Quando surgiram as primeiras notícias de aproximação do vírus, ele fez pouco caso e mandou todo mundo continuar trabalhando naquele ritmo insano de sempre. As galinhas foram confinadas em um espaço fechado e forçadas a produzir ovos pra atingir a meta diária. Eu continuei com minhas obrigações de frango garanhão reprodutor, inclusive com as aulas e com a tarefa de acordar todo mundo às cinco da madrugada. Como se o mundo não estivesse explodindo lá fora, o granjeiro disse que era só uma gripezinha, nada pior do que os surtos de gripe aviária que já tivemos antes.

Em uma coisa ele estava certo, a Covid-19 afetou menos a gente do que os seres humanos. Mas ela afetou e tivemos nossas perdas, com mais enterros do que estávamos acostumados. E aquele puto achando tudo normal, chegou até a falar que não era coveiro quando ameaçamos nos rebelar. Então tivemos que agir sozinhos pra nos proteger.

Adotamos medidas de segurança, com todo mundo mais quieto no poleiro e com máscaras sobre o bico. As galinhas fofoqueiras passaram a usar mais o WhatsApp em vez de ficar nas ruas conversando. E eu parei de ter encontros amorosos, embora ache que isso não tem a ver com a pandemia em si. Com isso, os casos aqui dentro ficaram muito baixos, o que nos deu um pouco mais de tranquilidade.

A prefeita também ajudou bastante nesse sentido. Se você não se lembra, há uns quatro anos a galinha gorda foi eleita e fez um ótimo trabalho, por mais que me doa dizer isso. Graças à competência dela, as galinhas respeitaram o confinamento e nossa unidade de pronto atendimento não ficou sobrecarregada.

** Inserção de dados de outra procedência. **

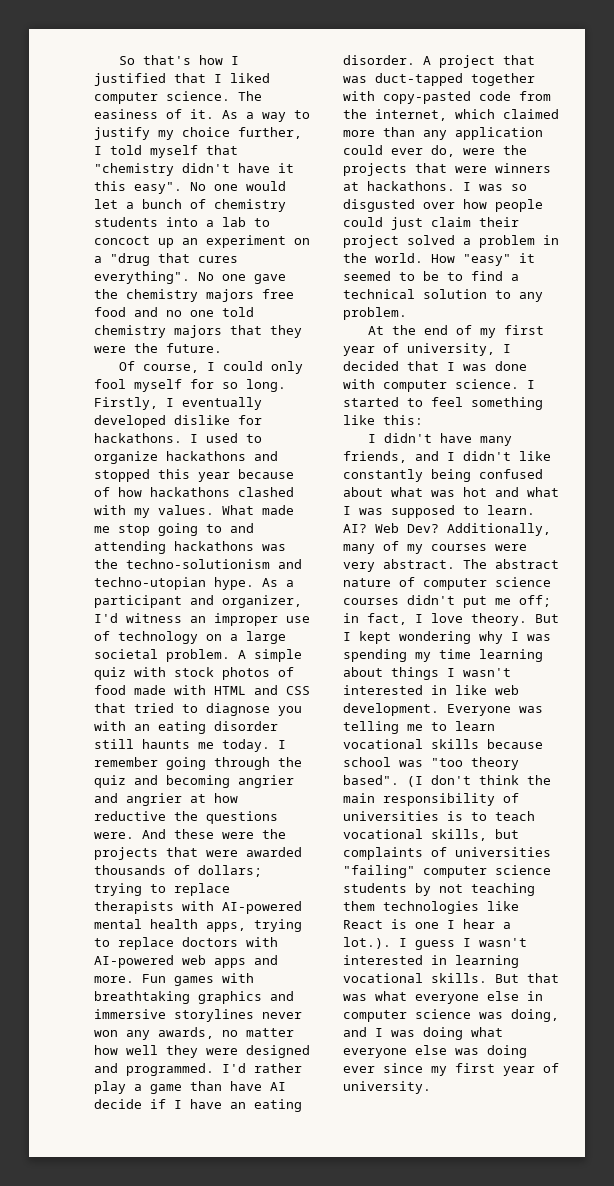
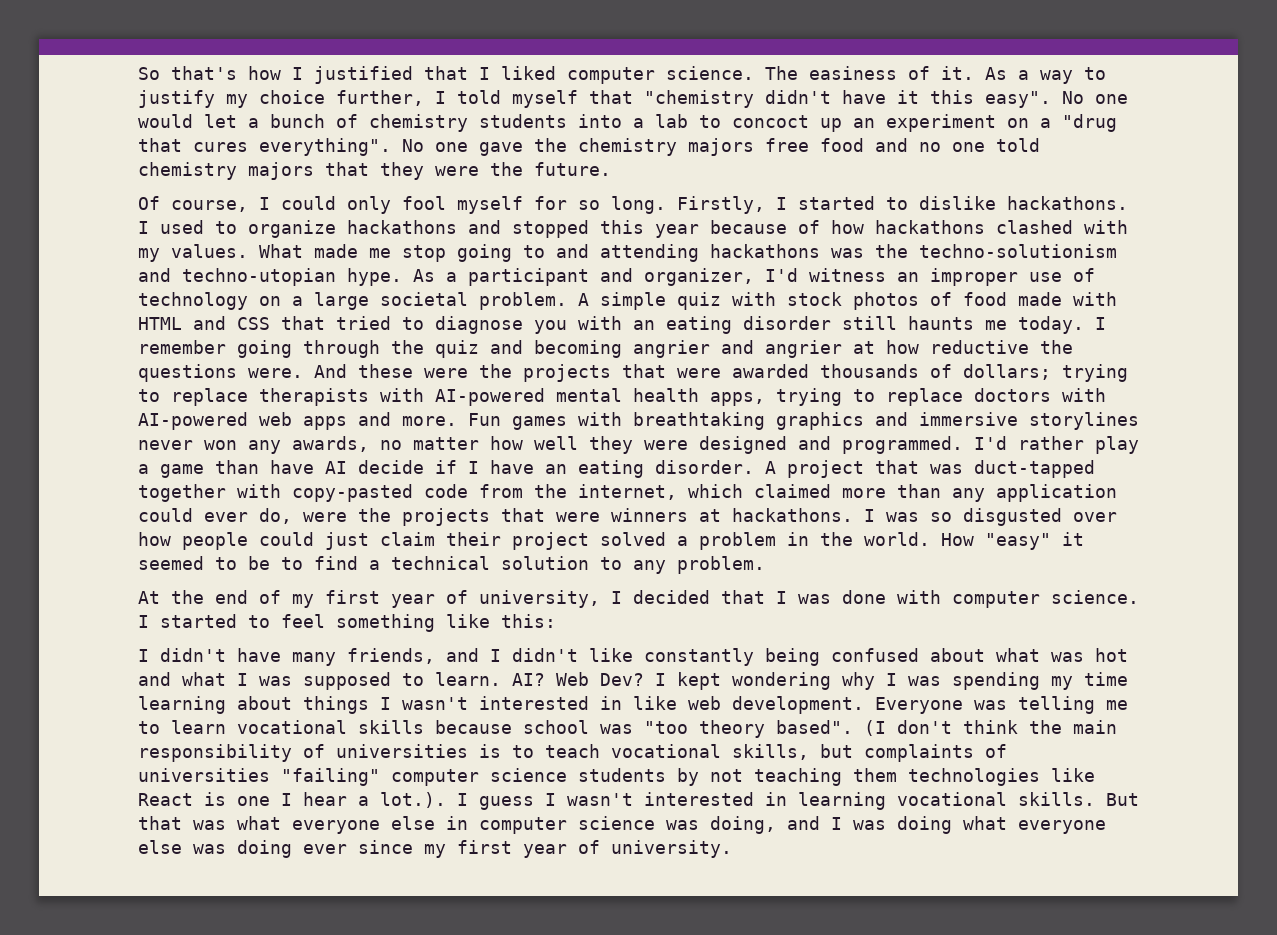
[182,397,262,410] [94,415,262,428] eventually developed dislike for -> [798,196,996,210] started to dislike
[447,523,551,536] [343,541,527,554] [343,559,559,572] [343,577,551,590] [343,595,551,608] [343,613,559,626] Additionally, many of my courses were very abstract. The abstract nature of computer science courses didn't put me off; in fact, I love theory. But -> (644, 679) none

Isso garantiu uma reeleição tranquila pra ela. Até eu apertei feliz o número dela nas urnas. Acredito que estamos sob boas asas, pelo menos internamente. Mas o mesmo não podemos dizer do granjeiro.

Ele manteve o negacionismo até umas semanas atrás, quando ele próprio pegou a Covid-19. Lembra quando a Margaret Thatcher morreu e os britânicos fizeram festas? Foi mais ou menos o que aconteceu aqui no galinheiro. Foi um dia que tocamos o foda-se pra pandemia e saímos pra celebrar no meio das ruas. Aquele puto ficar doente era tudo o que queríamos. A última notícia que tivemos é que ele estava em estado grave, entubado e com 75% do pulmão comprometido. Espero que torcer pela morte desse filha da puta não me coloque na lista das aves más este ano. Mas se colocar, foda-se. Tô feliz pra um caralho. Tomara que empacote logo. Já vai tarde!

Se ele morrer, prometo ser um frango bonzinho o ano inteiro. Vou fazer minhas aulas sem reclamar, não vou ficar correndo atrás de todas as galinhas da granja e prometo até mesmo comer um pouquinho de milho. E o senhor sabe o quanto odeio essa bolota amarela desenhada pelo capeta, então vê o tamanho do sacrifício que estou propondo. Enfim, se tiver uma vacina será melhor ainda, aí vamos poder andar tranquilos nas ruas e voltarei a ter minha vida miserável de sempre. Bem que o senhor podia trazer essa vacina de presente…

Ah, estava quase esquecendo de uma coisa. Com toda essa questão de pandemia, não seria bom o senhor sair pra entregar presentes. Imagina você entrar na casa de alguém com Covid-19 e pegar a doença? Então queria te propor uma coisa. Em nome da nossa amizade recém construída, que tal eu comandar o trenó esse ano? Juro que vou fazer as entregas direitinho. Estou precisando dar uma saída desse galinheiro em nome da minha saúde mental e, bom, espero que o Rudolph não esteja com o vírus. Será meu presente de Natal perfeito. Podemos combinar assim?

São os votos carinhos do Frango!

P.S.: Esse tempo inteiro confinado em casa me fez acabar com todos os meus joguinhos de videogame. Se quiser me dar uns jogos novos, também não vou reclamar. Ou se quiser me dar uma namorada também, o que for mais fácil pro senhor.